What the exercise asks:
Skip every image and restate the data word for word.

╭─ Data

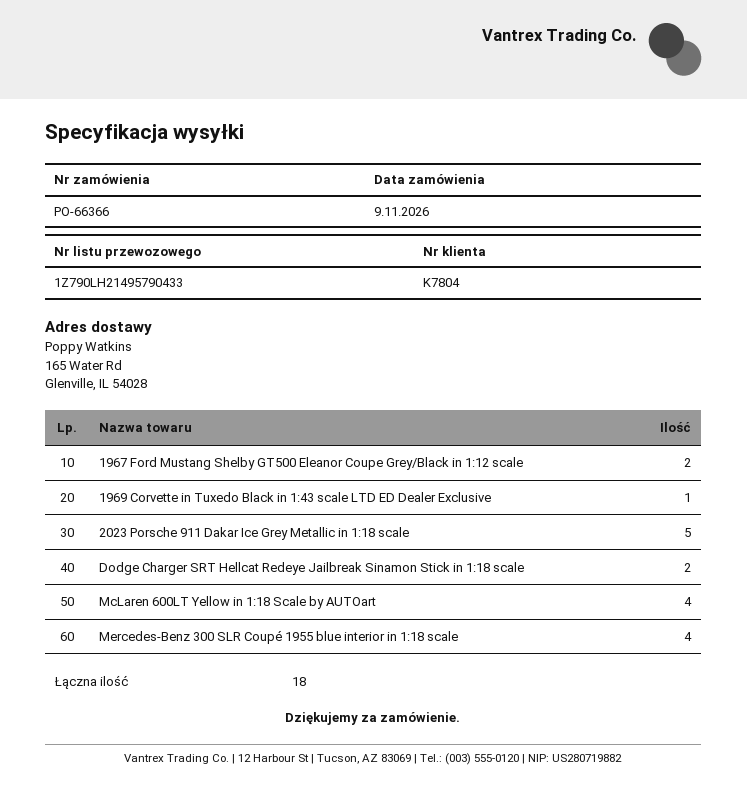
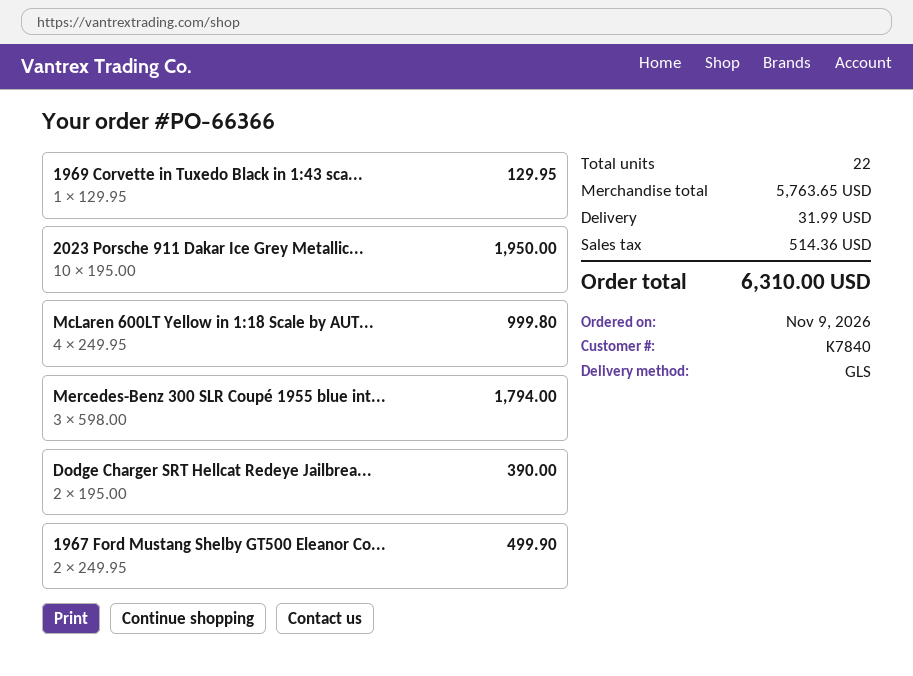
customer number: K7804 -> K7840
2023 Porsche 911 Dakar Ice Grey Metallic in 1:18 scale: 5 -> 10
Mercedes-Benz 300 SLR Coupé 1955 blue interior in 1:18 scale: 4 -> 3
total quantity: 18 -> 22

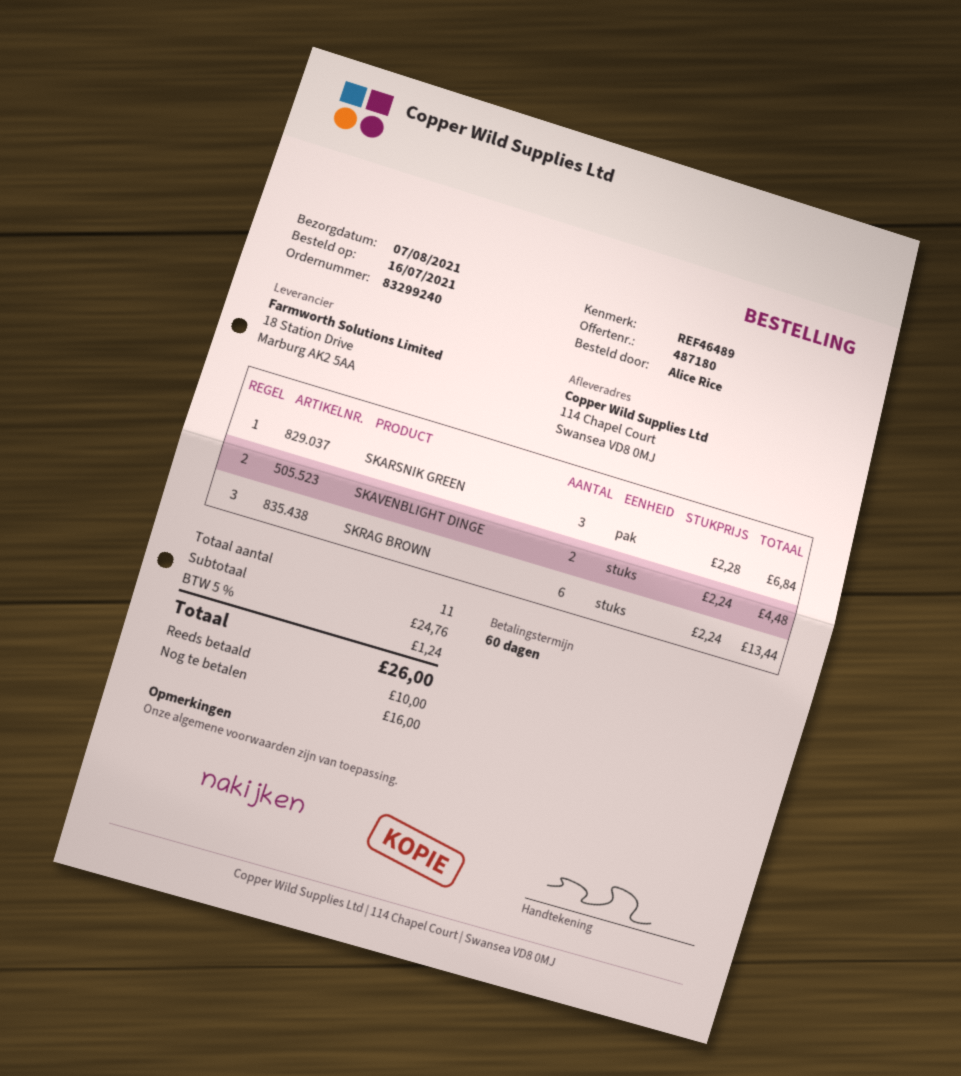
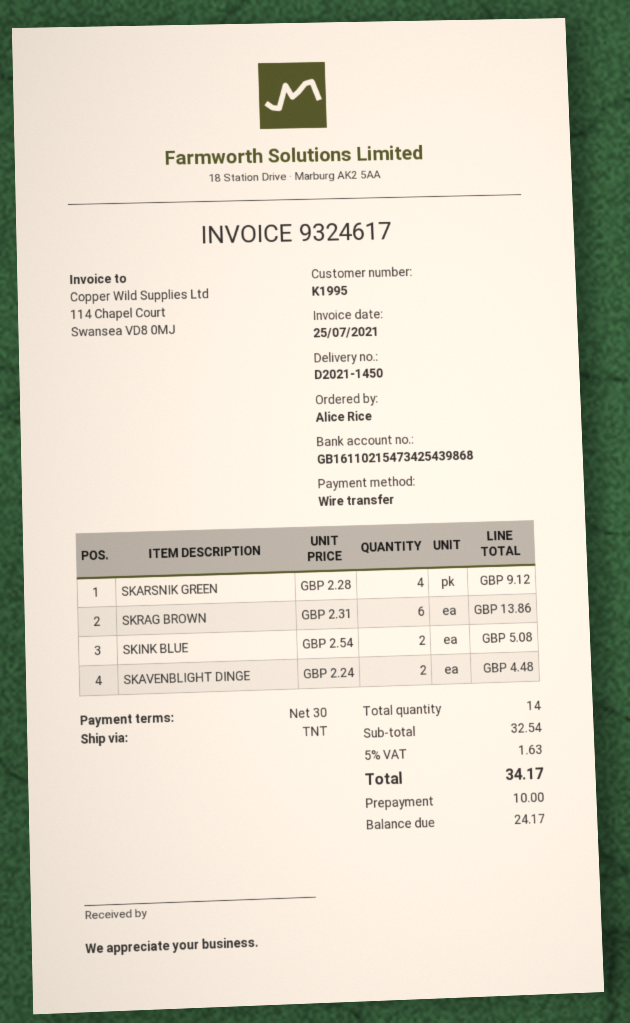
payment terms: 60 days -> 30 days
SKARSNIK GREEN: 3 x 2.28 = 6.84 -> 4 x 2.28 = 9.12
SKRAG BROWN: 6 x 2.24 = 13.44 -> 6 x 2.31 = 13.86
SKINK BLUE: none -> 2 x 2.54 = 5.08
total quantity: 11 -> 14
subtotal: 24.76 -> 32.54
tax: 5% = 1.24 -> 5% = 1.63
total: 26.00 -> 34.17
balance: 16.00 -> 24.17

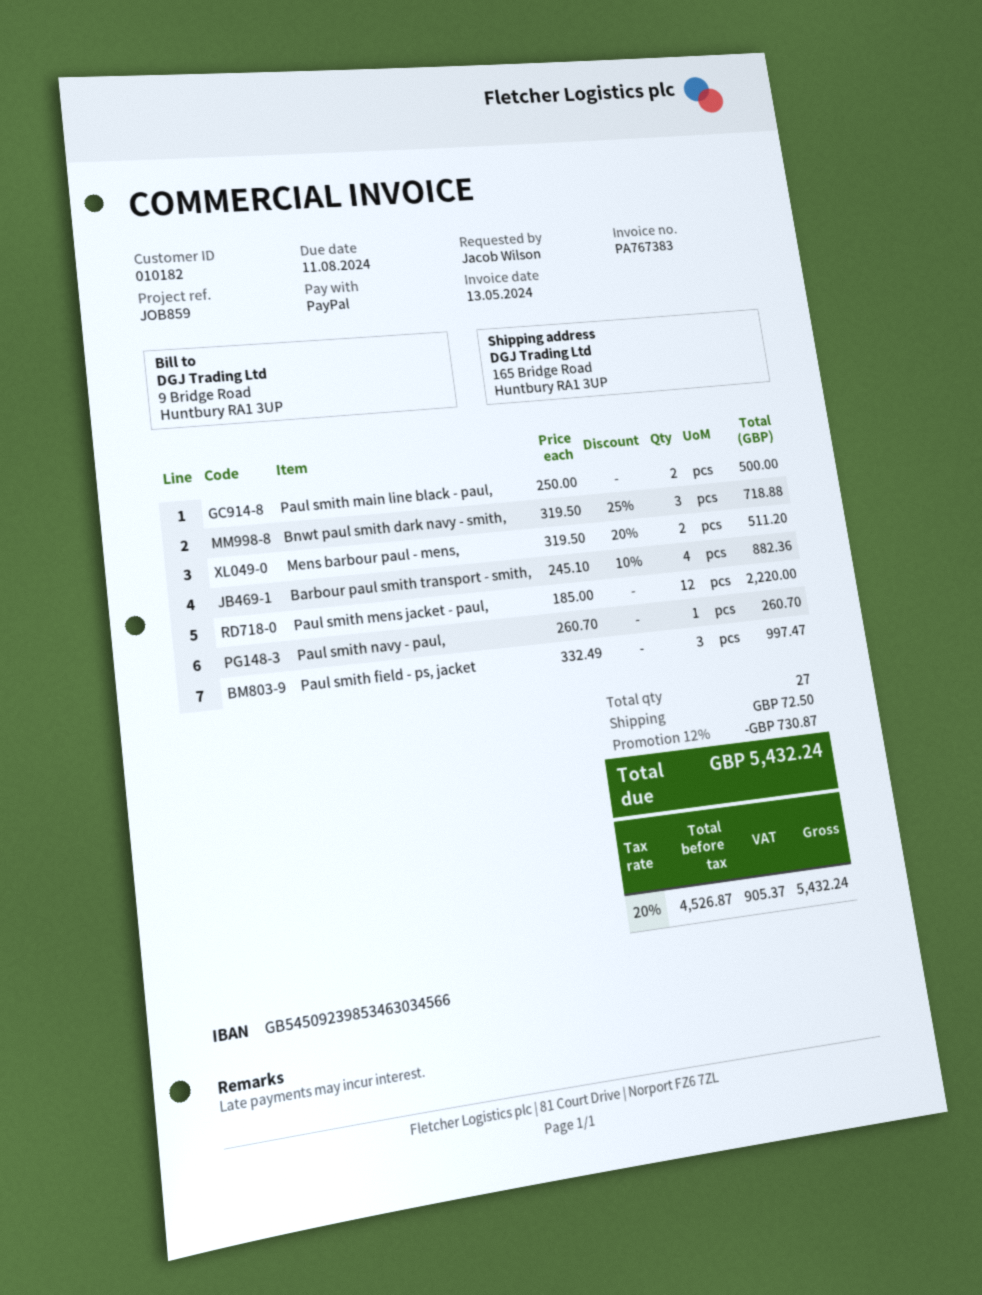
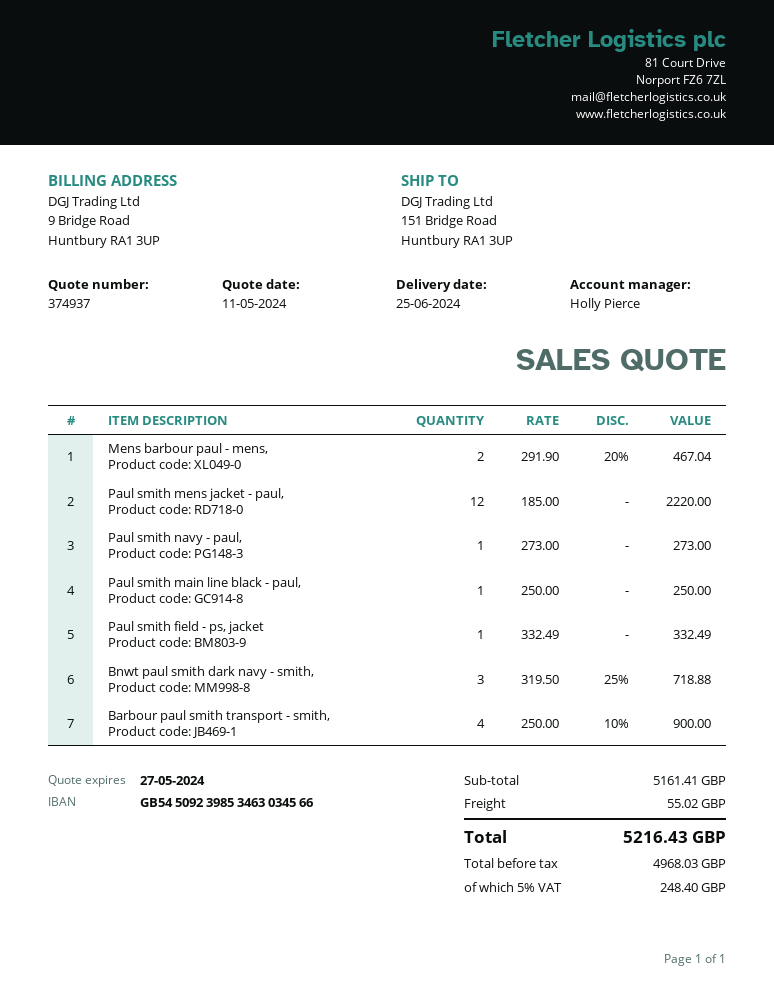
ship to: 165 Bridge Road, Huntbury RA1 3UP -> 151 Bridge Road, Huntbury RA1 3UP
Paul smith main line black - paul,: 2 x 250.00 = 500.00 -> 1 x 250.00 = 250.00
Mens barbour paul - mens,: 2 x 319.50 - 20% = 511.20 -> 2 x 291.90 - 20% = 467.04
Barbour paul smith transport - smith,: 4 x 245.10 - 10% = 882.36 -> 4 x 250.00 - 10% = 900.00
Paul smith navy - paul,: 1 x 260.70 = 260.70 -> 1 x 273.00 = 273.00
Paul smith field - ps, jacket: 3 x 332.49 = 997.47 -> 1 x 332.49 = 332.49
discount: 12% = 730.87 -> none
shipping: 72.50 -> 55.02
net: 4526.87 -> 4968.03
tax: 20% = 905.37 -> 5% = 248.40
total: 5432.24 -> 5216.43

╰─

Finished exercise:
customer number: K7804 -> K7840
2023 Porsche 911 Dakar Ice Grey Metallic in 1:18 scale: 5 -> 10
Mercedes-Benz 300 SLR Coupé 1955 blue interior in 1:18 scale: 4 -> 3
total quantity: 18 -> 22

payment terms: 60 days -> 30 days
SKARSNIK GREEN: 3 x 2.28 = 6.84 -> 4 x 2.28 = 9.12
SKRAG BROWN: 6 x 2.24 = 13.44 -> 6 x 2.31 = 13.86
SKINK BLUE: none -> 2 x 2.54 = 5.08
total quantity: 11 -> 14
subtotal: 24.76 -> 32.54
tax: 5% = 1.24 -> 5% = 1.63
total: 26.00 -> 34.17
balance: 16.00 -> 24.17

ship to: 165 Bridge Road, Huntbury RA1 3UP -> 151 Bridge Road, Huntbury RA1 3UP
Paul smith main line black - paul,: 2 x 250.00 = 500.00 -> 1 x 250.00 = 250.00
Mens barbour paul - mens,: 2 x 319.50 - 20% = 511.20 -> 2 x 291.90 - 20% = 467.04
Barbour paul smith transport - smith,: 4 x 245.10 - 10% = 882.36 -> 4 x 250.00 - 10% = 900.00
Paul smith navy - paul,: 1 x 260.70 = 260.70 -> 1 x 273.00 = 273.00
Paul smith field - ps, jacket: 3 x 332.49 = 997.47 -> 1 x 332.49 = 332.49
discount: 12% = 730.87 -> none
shipping: 72.50 -> 55.02
net: 4526.87 -> 4968.03
tax: 20% = 905.37 -> 5% = 248.40
total: 5432.24 -> 5216.43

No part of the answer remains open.